欧米でのテロ事件での民間人犠牲者数で強烈な印象が残るのは、2015年1月から2016年7月までの19か月間で、欧米では46件で658人の犠牲者が出ただけなのに、その他全世界では2063件で2万8031人の犠牲者が出ていたという全体像です。それでいて、テロ事件の報道は圧倒的にパリやアメリカ各地の大都市で起きたものについてのほうが多く、欧米人ひとりの命はその他全世界の国民約50人分の価値があるということなのでしょう。

やはり現代世界におけるテロ事件の3大温床はイラク、シリア、アフガニスタンです。このうち、アフガニスタンについては、旧ソ連軍によるアフガニスタン侵攻がきっかけでしたが、そのソ連軍に対抗するためにアメリカの産軍共同体が手塩にかけて育てたオサマ・ビン=ラディンを先頭とする自由の戦士たちは、ソ連がソ連式社会主義の押し付けに失敗して消えて行ったあと、アメリカがアメリカ式民主主義をアフガニスタンに押しつけようとすると、もっとも強硬な反対勢力に育っていきました。
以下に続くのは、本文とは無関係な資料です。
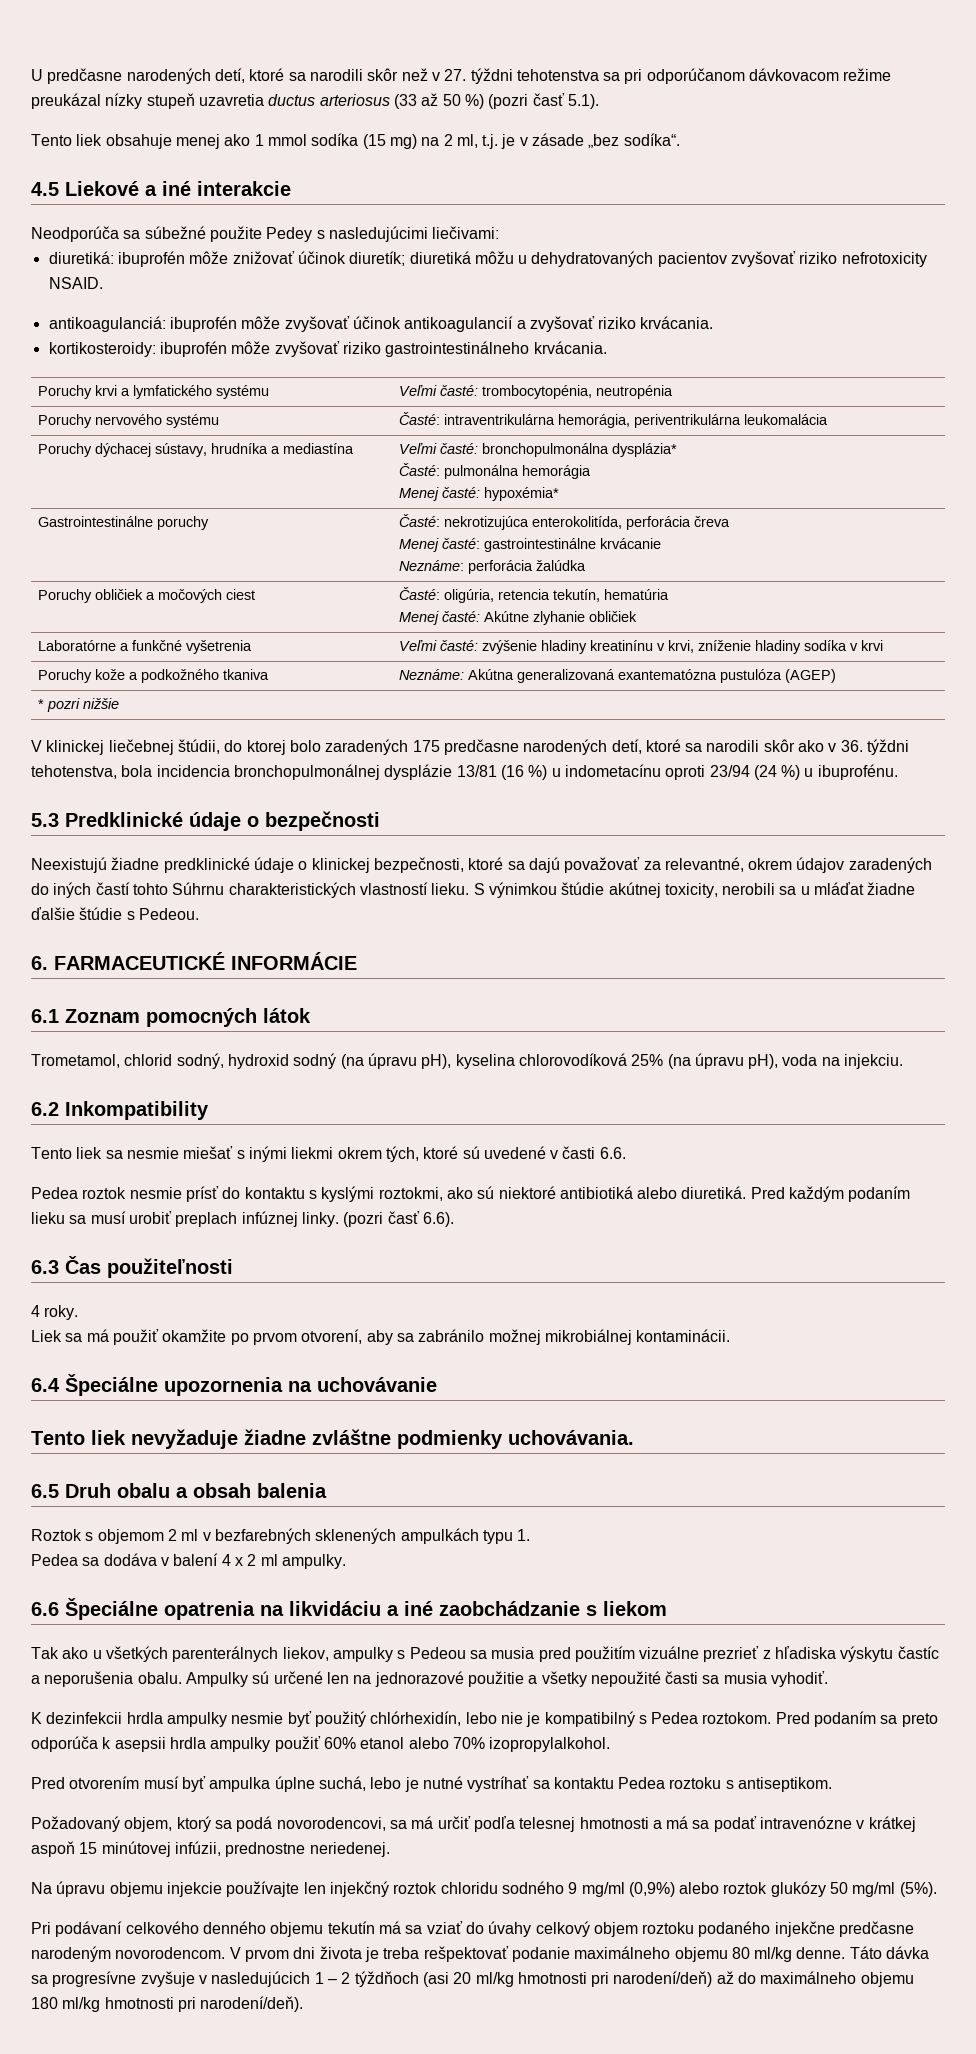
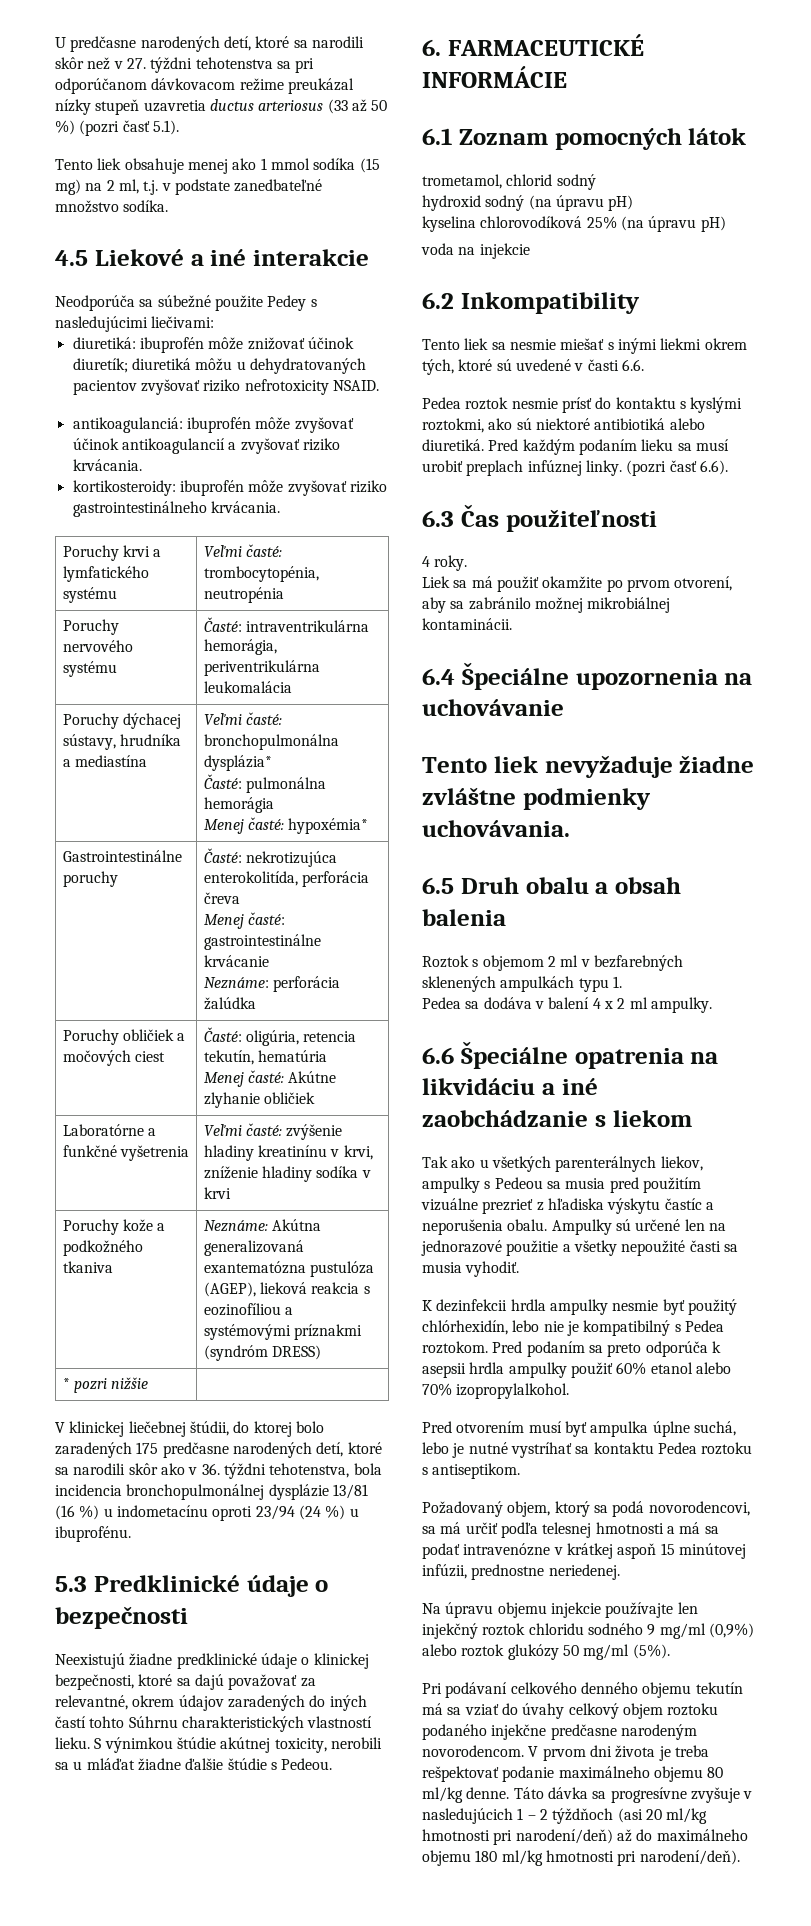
- Tento liek obsahuje menej ako 1 mmol sodíka (15 mg) na 2 ml, t.j. je v zásade „bez sodíka“.
+ Tento liek obsahuje menej ako 1 mmol sodíka (15 mg) na 2 ml, t.j. v podstate zanedbateľné množstvo sodíka.
- Poruchy kože a podkožného tkaniva | Neznáme: Akútna generalizovaná exantematózna pustulóza (AGEP)
+ Poruchy kože a podkožného tkaniva | Neznáme: Akútna generalizovaná exantematózna pustulóza (AGEP), lieková reakcia s eozinofíliou a systémovými príznakmi (syndróm DRESS)
- Trometamol, chlorid sodný, hydroxid sodný (na úpravu pH), kyselina chlorovodíková 25% (na úpravu pH), voda na injekciu.
+ trometamol, chlorid sodný
+ hydroxid sodný (na úpravu pH)
+ kyselina chlorovodíková 25% (na úpravu pH)
+ voda na injekcie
そして、残る2か所については、明白にアメリカとその同盟軍が蒔いたタネが育って、テロ事件の頻発につながっています。1990年の湾岸戦争では、一応国連軍を指揮しての出動ということでさすがにフセイン政権の打倒というところまで突っ走れなかったことを残念がったブッシュ政権は、「フセイン政権が大量殺戮平均を実戦配備している」というまったくのウソを根拠に強引に2001年にイラク戦争でフセイン政権を倒し、フセインを死刑に処し、延々と続く内戦を呼び寄せたのです。

その後は、米英仏の有志軍による空爆が日常化するとともに、イラク・シリアを中心とした過激派組織、イスラム国(ISIS)の勢力圏も拡大しました。そして、ますます多くの空爆と政府軍、反政府軍入り乱れての内戦とテロの応酬という悪循環が定着し、拡大していきました。

これだけ無用な戦火の拡大に多大の貢献をしながら、アメリカは中東諸国から西回りでは大西洋を隔て、東回りではインド洋、太平洋を隔てた地域に存在しています。この地理的な事実によって、アメリカは膨大な人数の戦時難民をヨーロッパ諸国に押しつけたまま、自国内では平然と平和な日常生活を維持できているように見受けられます。

そうはいかないのが、因果はめぐる歴史の面白さでもあり、怖さでもあります。2001年~2016年の期間内に、イラクとアフガニスタンの2ヵ国で死亡したアメリカ国民の数は6888人でした。この数値には、軍人・兵士、軍属、戦争民営化による戦争請負会社社員の戦士だけではなく、一般企業に勤めるアメリカ人が現地での戦闘行為ではない仕事中に、内戦やテロに蒔きこまれて殉職したというケースもふくまれています。

ところが、アメリカの大都市全部でも、10大都市でもなく、シカゴ1都市だけで同一期間内に殺人の犠牲となった人の数は、なんと7916人で、イラクとアフガニスタンでの米国民の犠牲者総数より多いのです。

国民皆武装という中世的な観念が今も憲法に生きているアメリカでは、警察当局だけではなく、一般民間人も、そして犯罪組織もありあまるほどの銃を持っています。そういう国で、実戦部隊として戦場に送り込まれる兵士の多くは、軍隊組織以外ではほぼ一生うだつの上がらないことが目に見えている黒人やヒスパニック系ばかりということになれば、アメリカ国内の大都市でも、銃器を用いた大量殺人事件が続出するのは分かりきった話です。

先に崩壊するのは、崇高な理念と醜悪な現実との乖離が明らかになったEU=ユーロ圏でしょう。しかし、深刻な所得格差、資産格差、人種差別を抱えながら、抑圧されたマイノリティに軍事行動の大部分を担わせているアメリカ帝国の没落も、間近に迫っているのではないでしょうか。